(Front-end code change data)
-- Opening Marker --
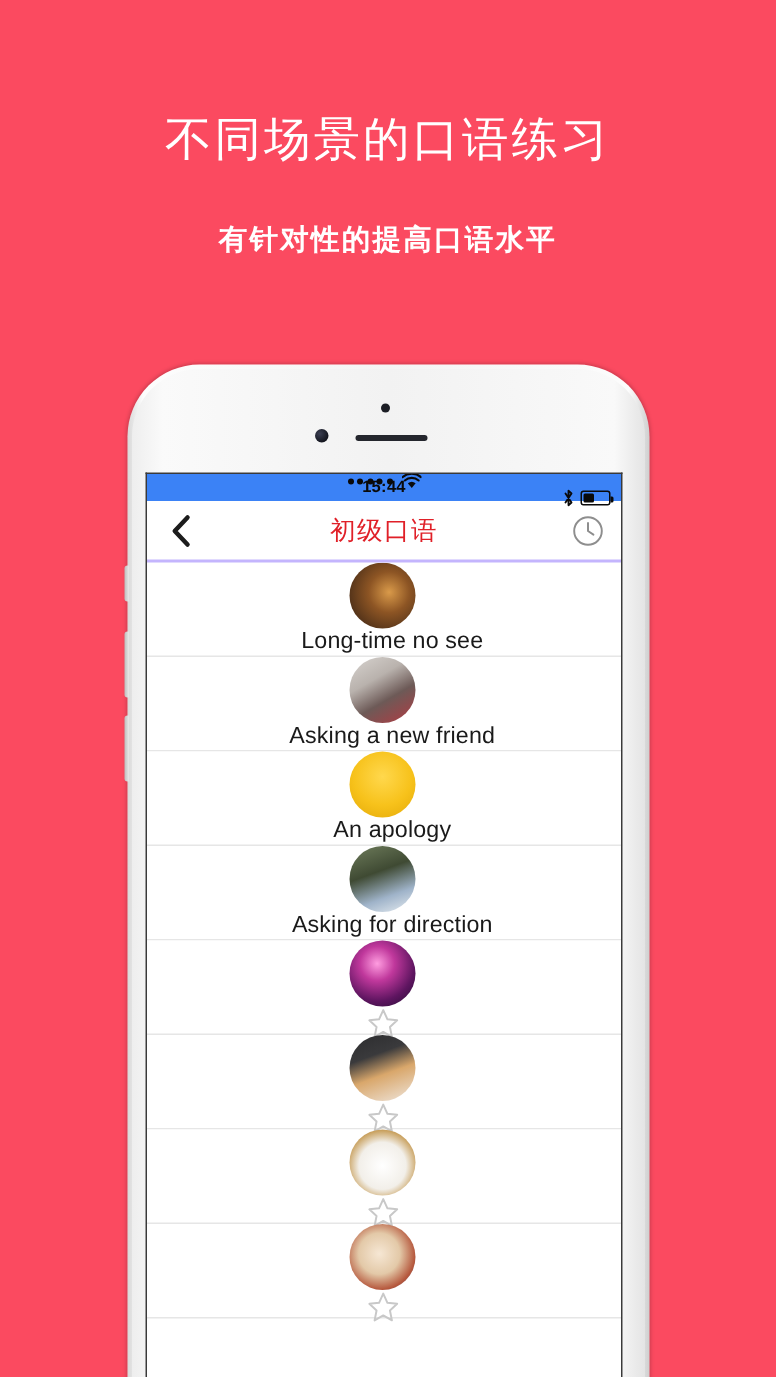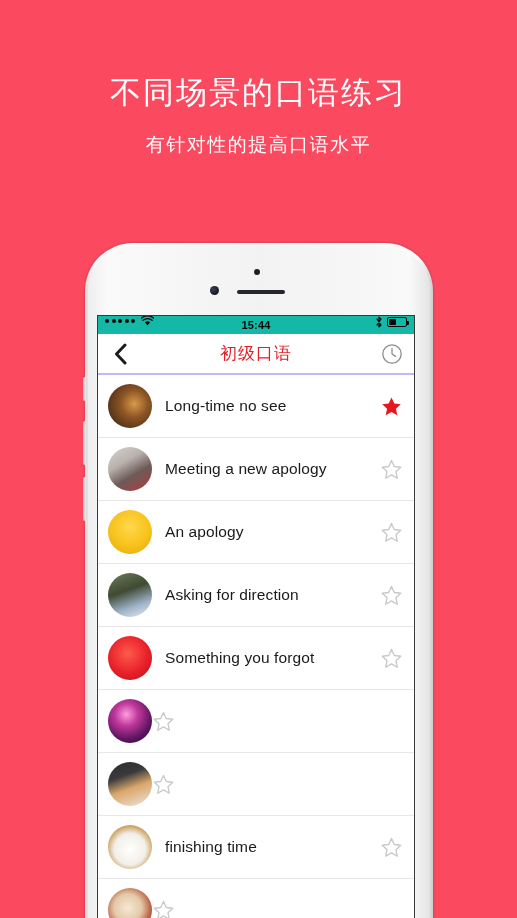"有针对性的提高口语水平" .promo-sub { font-weight: 400 -> 700; margin-top: 21px -> 36px }
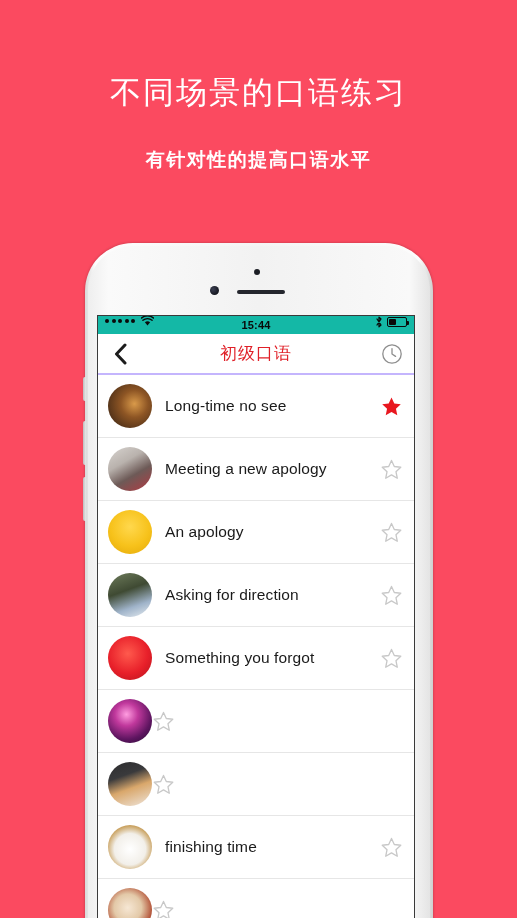"15:44" .statusbar { align-items: flex-start -> center; background: #14b8a6 -> #3b82f6; flex-direction: none -> column }
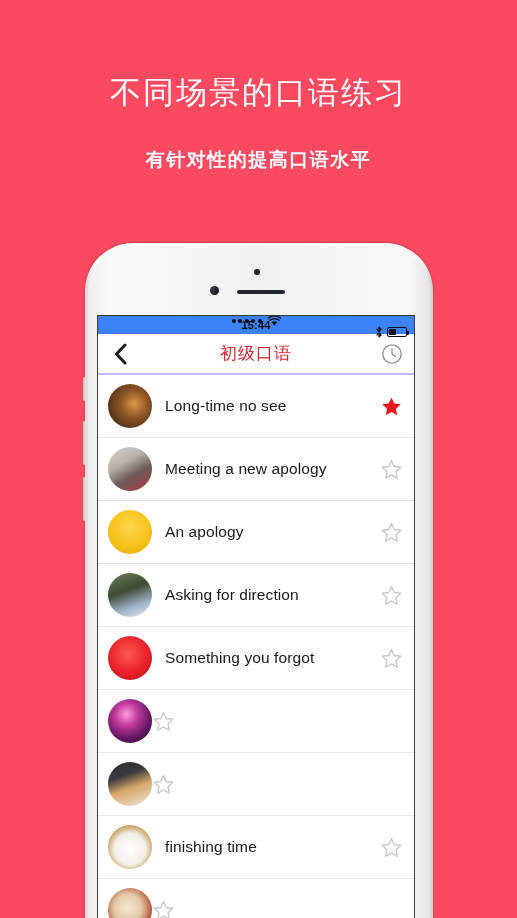"Long-time no see" .row { flex-direction: none -> column }
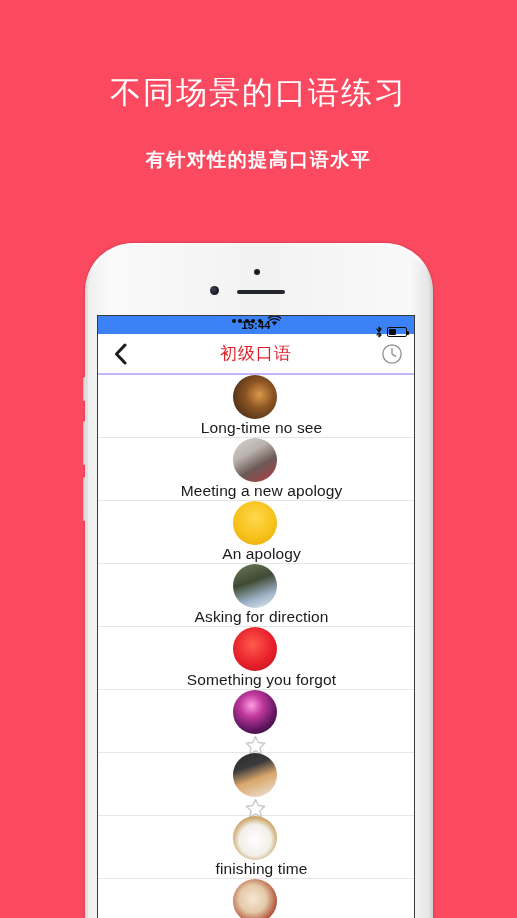"Meeting a new apology" div.row-label { text: Meeting a new apology -> Asking a new friend }
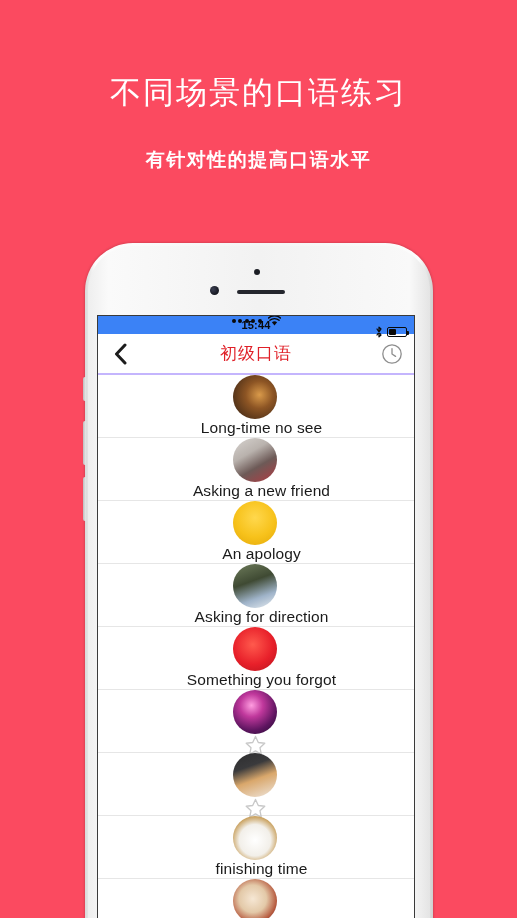"Something you forgot" div.row { html: <div> <div></div> <div>Something you forgot</div> <div> <svg> <path></path> </svg> </div> </div> -> none }
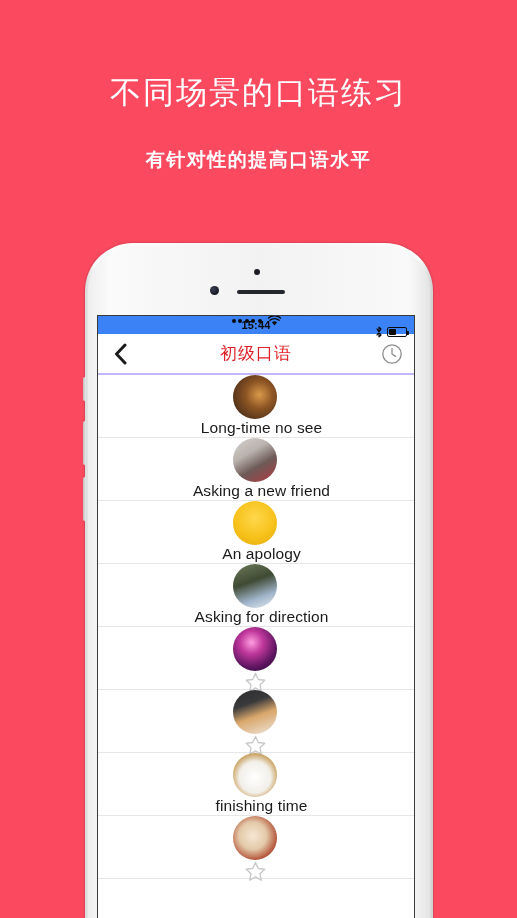"finishing time" div.row-label { html: <div>finishing time</div> -> none }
-- Closing Marker --
GOAL OF THE EXERCISE:
Keep the pictures out of your copy, and repeat every entry above exactly.

SOLUTION FOR THIS PROBLEM:
"有针对性的提高口语水平" .promo-sub { font-weight: 400 -> 700; margin-top: 21px -> 36px }
"15:44" .statusbar { align-items: flex-start -> center; background: #14b8a6 -> #3b82f6; flex-direction: none -> column }
"Long-time no see" .row { flex-direction: none -> column }
"Meeting a new apology" div.row-label { text: Meeting a new apology -> Asking a new friend }
"Something you forgot" div.row { html: <div> <div></div> <div>Something you forgot</div> <div> <svg> <path></path> </svg> </div> </div> -> none }
"finishing time" div.row-label { html: <div>finishing time</div> -> none }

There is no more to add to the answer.